Al cabo de unos segundos de otro silencio cómodo, Chela siguió contando acerca de mi padre:
—Tu papá era muy charlatán cuando entraba en confianza, ¡pero tenía que entrar en confianza! Si no lo conocías, pasaba por antipático porque era muy tímido.
—Es cierto —reafirmó Aurora—. Y un gran soñador. Muy familiero.
—Uf, le encantaba estar en familia, ¡cómo no!
—Estaría muy orgulloso de la familia que tienen hoy, pichona. Tu mamá y él siempre hablaban de tener muchos hijos.
—Se casaron jovencitos, cuando él entró a trabajar a la intendencia, a manejar esa máquina de porquería…
—Una máquina de porquería —repitió Aurora, sacudiendo la cabeza.
—En fin, ahí decidieron irse a vivir juntos un tiempo y se casaron al año siguiente. Enseguida llegó Leonel, y a los dos años, vos. ¡Estaban tan felices!
—Muy felices —volvió a repetir Aurora.
—Querían tener dos o tres hijos más. Querían una familia numerosa.
—¿Te acordás de que hasta nos pidieron que nos mudásemos con ellos? ¡Qué locura tenían! ¡Mirá si iban a cargar con estas dos veteranas!
—Tu padre quería comprar una chacra y llevarse a toda la familia. Decía: «Imagínense un domingo, la mesa larga, los gurises corriendo, un asadito en la parrilla…» —suspiró Chela—. Soñaban mucho, sí. Tenían lindos proyectos… Pero el destino es el destino.
—Lo que pasó fue una desgracia. Una injusticia.
—Si esa máquina hubiera tenido el mantenimiento que debía tener, Dante estaría acá ahora.
—El accidente era evitable. No hay día que no piense en cómo su luz se apagó en cuestión de segundos —negó Aurora con la cabeza.
Tabuela, ¿vos tuviste algún tipo de… información? ¿Tuviste una visión de que mi papá iba a tener ese accidente?

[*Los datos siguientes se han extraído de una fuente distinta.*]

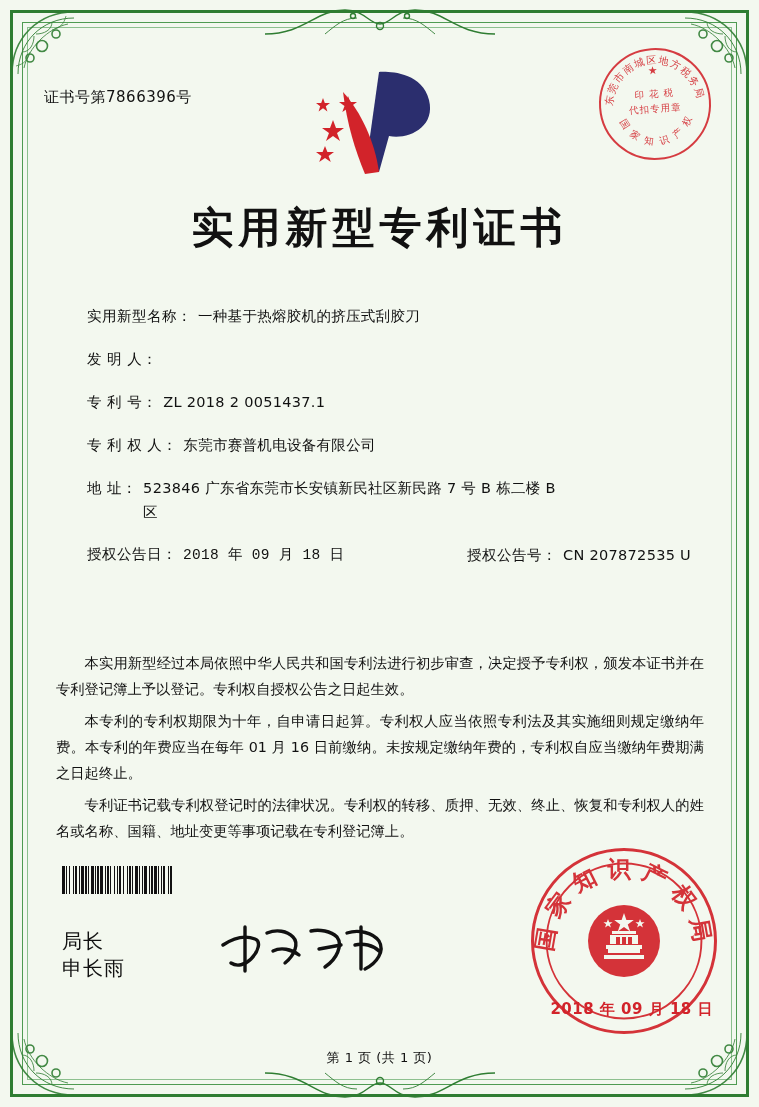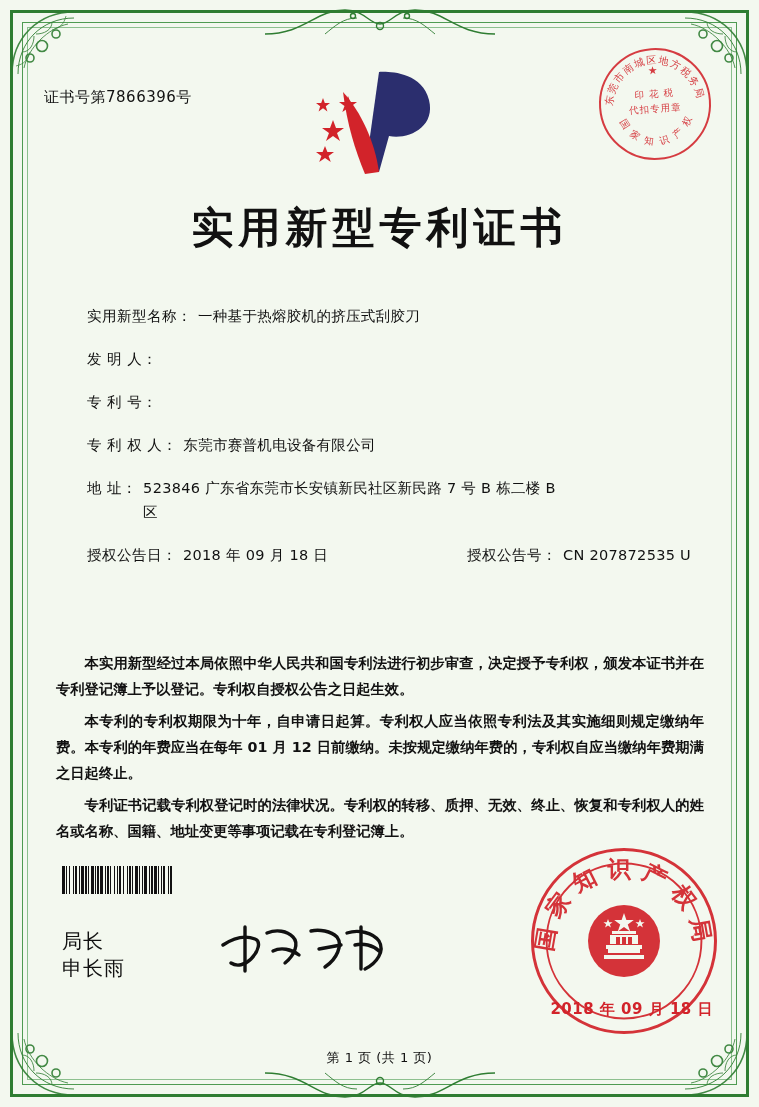"ZL 2018 2 0051437.1" span.field-value { html: none -> <span>ZL 2018 2 0051437.1</span> }
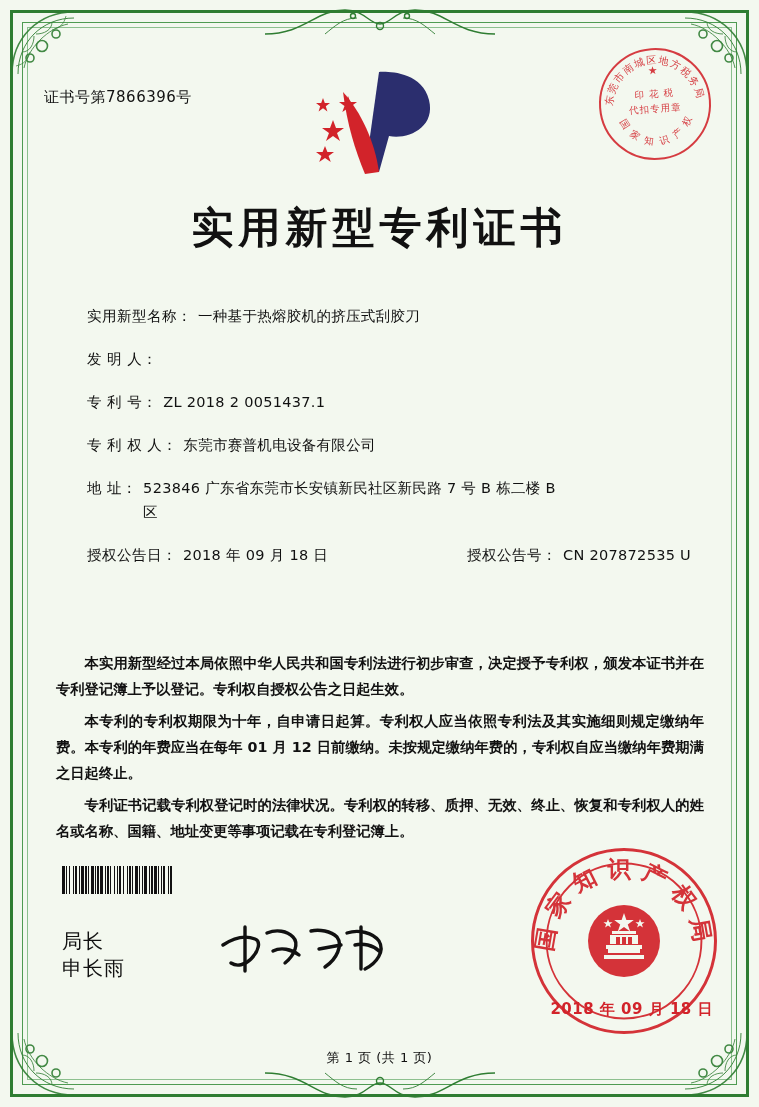"授权公告日：" .col-left { font-family: none -> Liberation Mono, monospace }
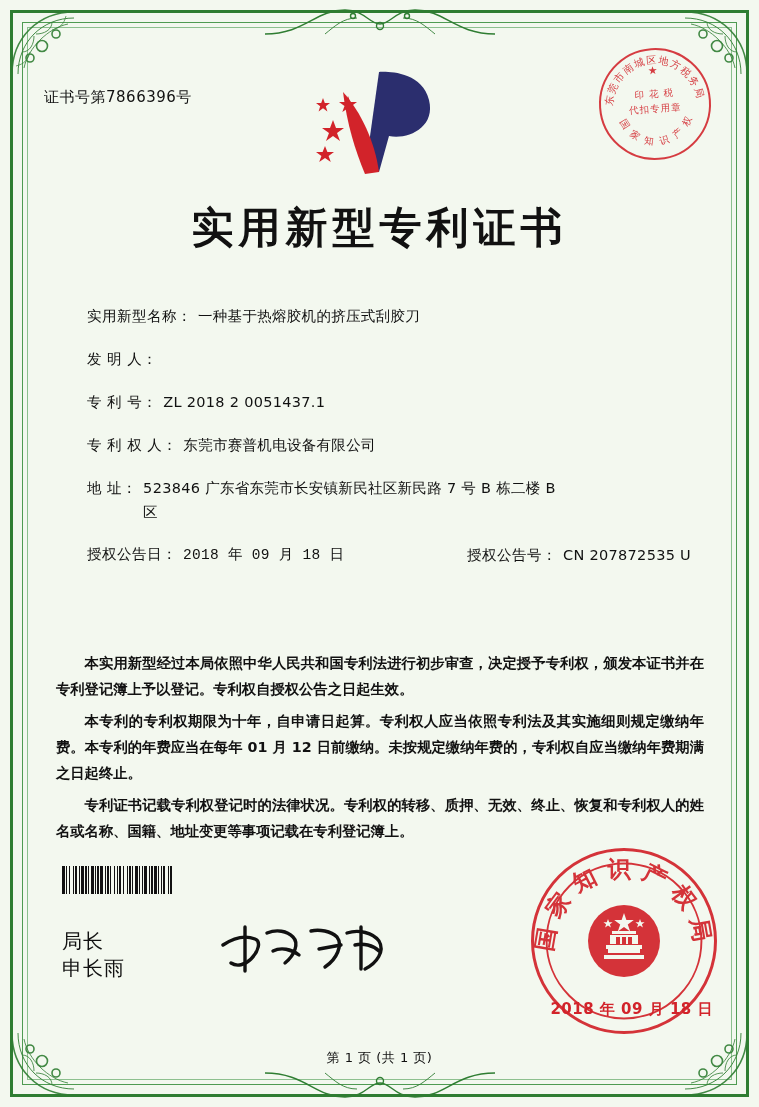"本实用新型经过本局依照中华人民共和国专利法进行初步审查，决定授予专利权，颁发本证" .body-text { font-weight: bold -> none }
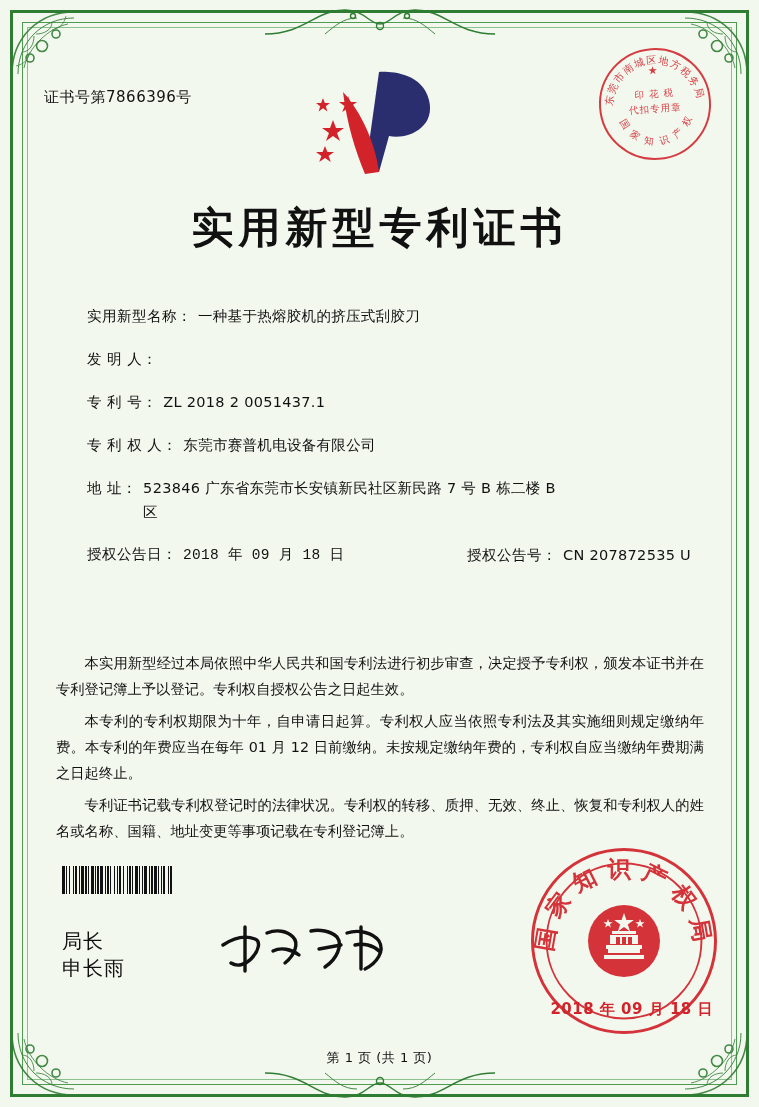"本专利的专利权期限为十年，自申请日起算。专利权人应当依照专利法及其实施细则规定缴" p { text: 12 -> 16 }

Aurora fijó la vista en la falda y volvió a negar, profiriendo chasquidos con la lengua.
Al cabo de un rato me observó con cariño:
—No siempre sé todo. Sé lo que del otro lado me quieren decir.
—¿Y por qué? Es injusto que te cuenten algunas cosas y otras no… De haber sabido lo de papá, es probable que le hubieras podido advertir, ¡y hoy estaría con nosotros! —exclamé, llena de rabia.
Aurora se inclinó y me acarició la mejilla:
—Creo que me dan información de aquello que soy capaz de tolerar… —murmuró, y agregó en un hilo de voz—: A tu padre lo quería como al hijo que nunca tuve.
—Así mismo, sí. Así lo queríamos —agregó Chela, y se le llenaron los ojos de lágrimas.
Aurora le tendió la mano y las hermanas entrelazaron los dedos.